## PROBLEM STATEMENT
Within the records that follow, restate exactly the lines from the line with "text: What is" down to the line with "html: none ->", including both. Omit the pictures.

## DATA FOR PROCESSING
+ + +
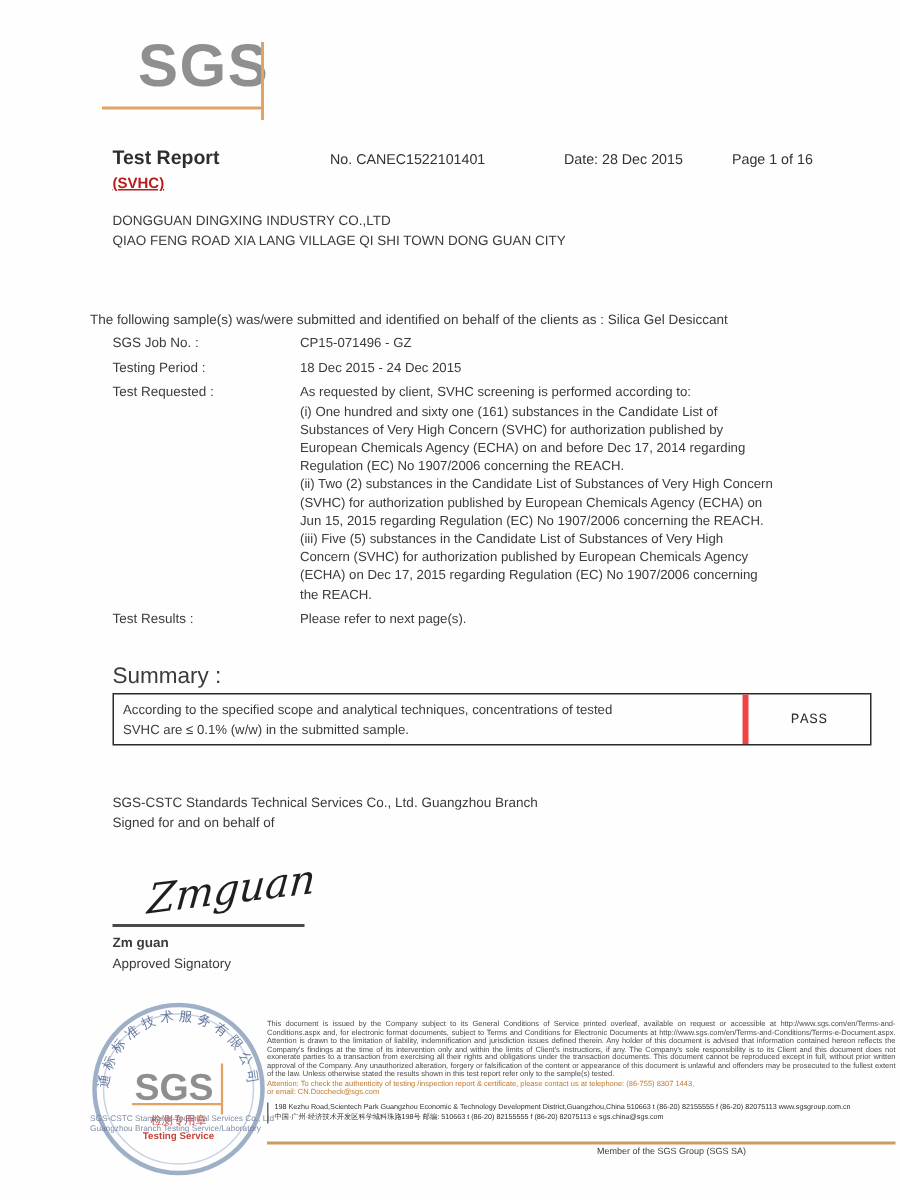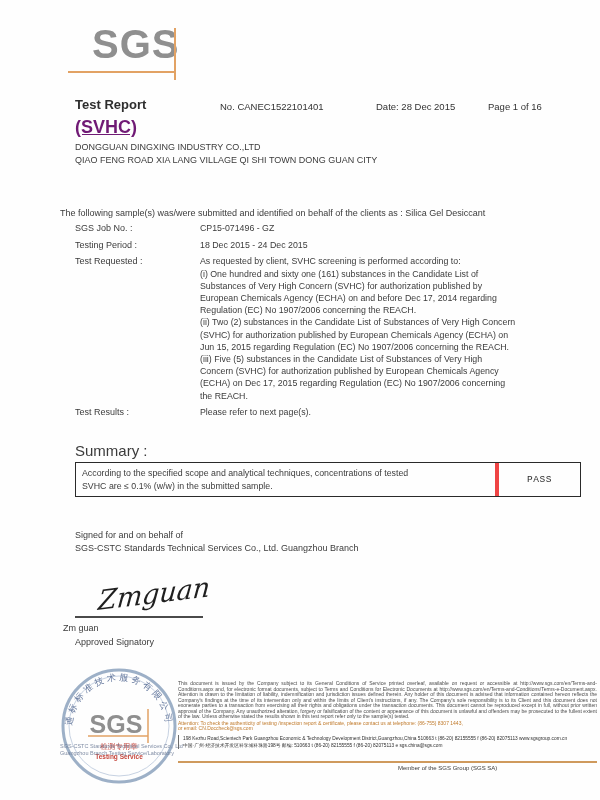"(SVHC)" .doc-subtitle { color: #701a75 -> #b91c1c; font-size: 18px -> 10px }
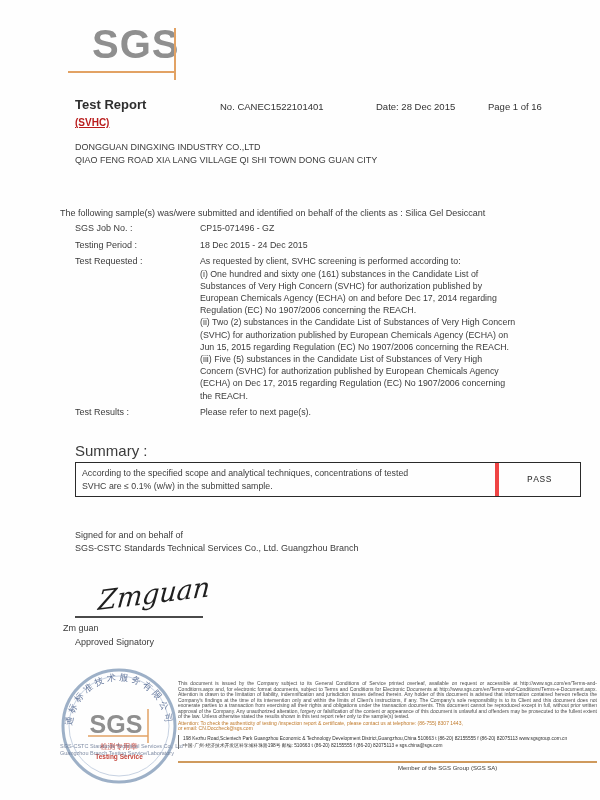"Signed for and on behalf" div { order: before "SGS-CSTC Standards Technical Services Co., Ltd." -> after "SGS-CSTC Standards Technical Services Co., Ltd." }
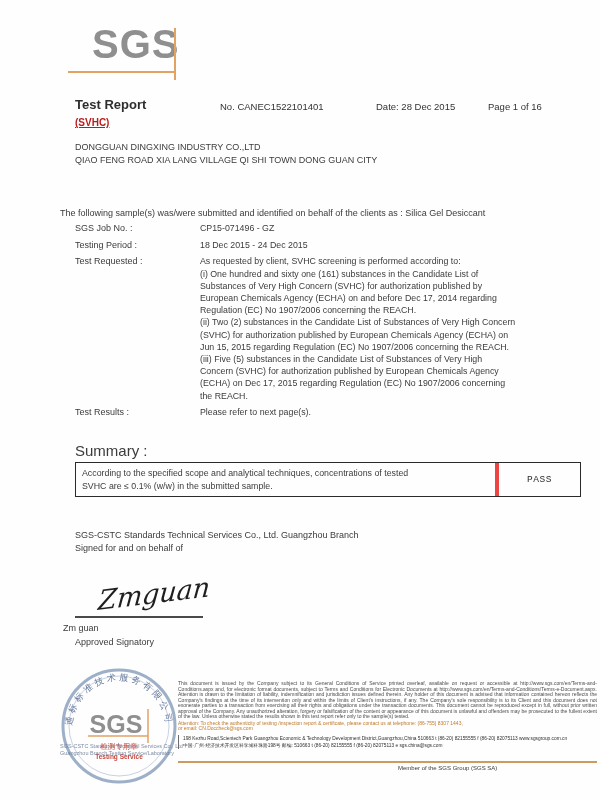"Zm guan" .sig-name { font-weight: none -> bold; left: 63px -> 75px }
+ + +
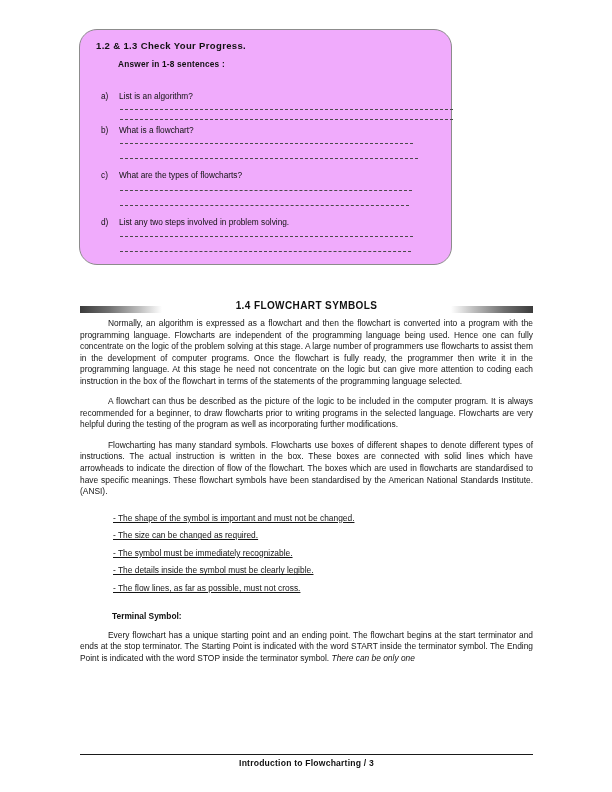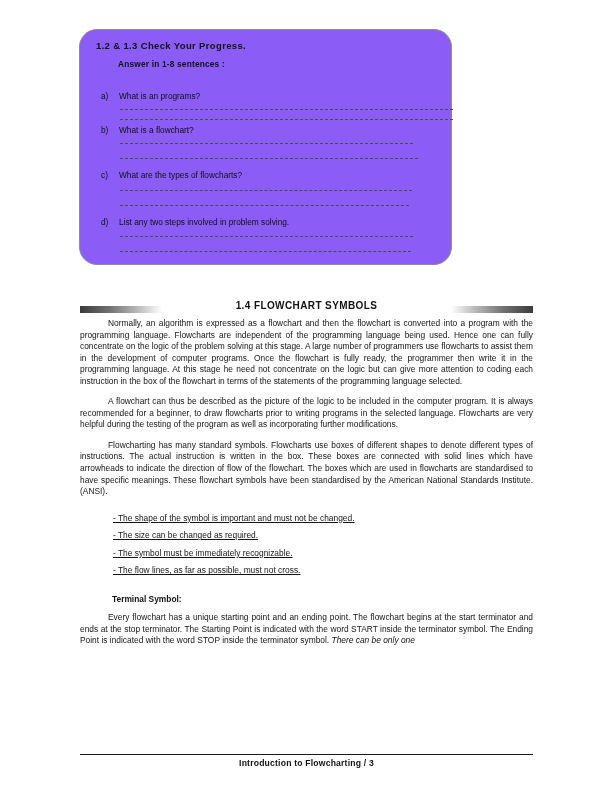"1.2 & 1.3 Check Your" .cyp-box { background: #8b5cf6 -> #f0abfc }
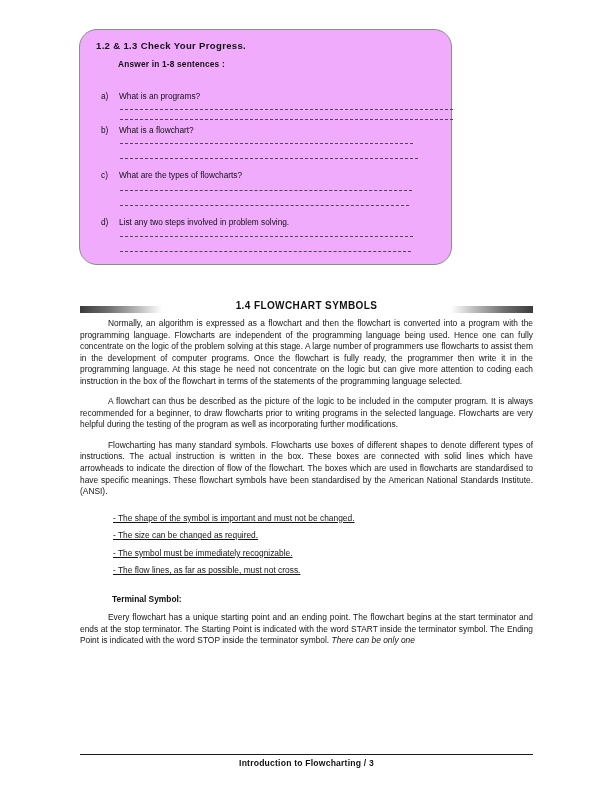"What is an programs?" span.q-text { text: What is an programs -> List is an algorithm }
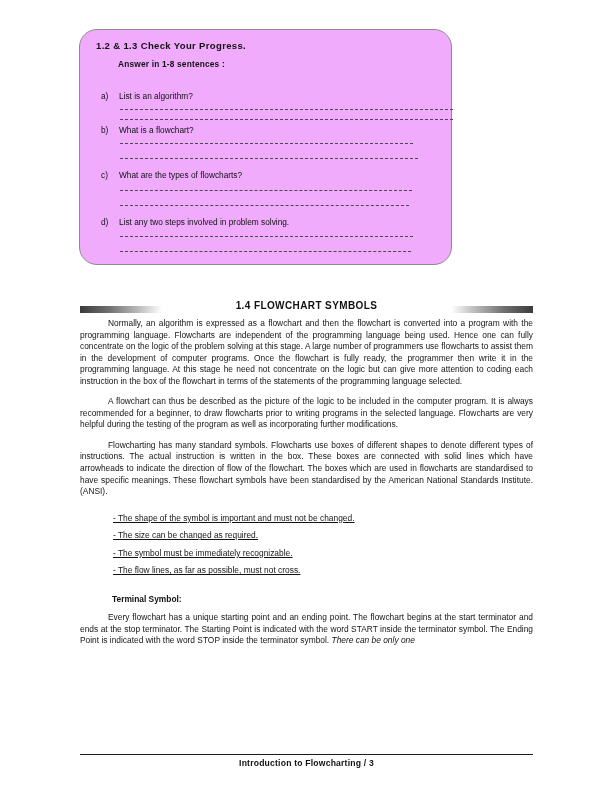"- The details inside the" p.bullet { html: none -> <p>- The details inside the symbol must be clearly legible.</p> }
+ + +
## TASK OUTPUT
"What is an programs?" span.q-text { text: What is an programs -> List is an algorithm }
"- The details inside the" p.bullet { html: none -> <p>- The details inside the symbol must be clearly legible.</p> }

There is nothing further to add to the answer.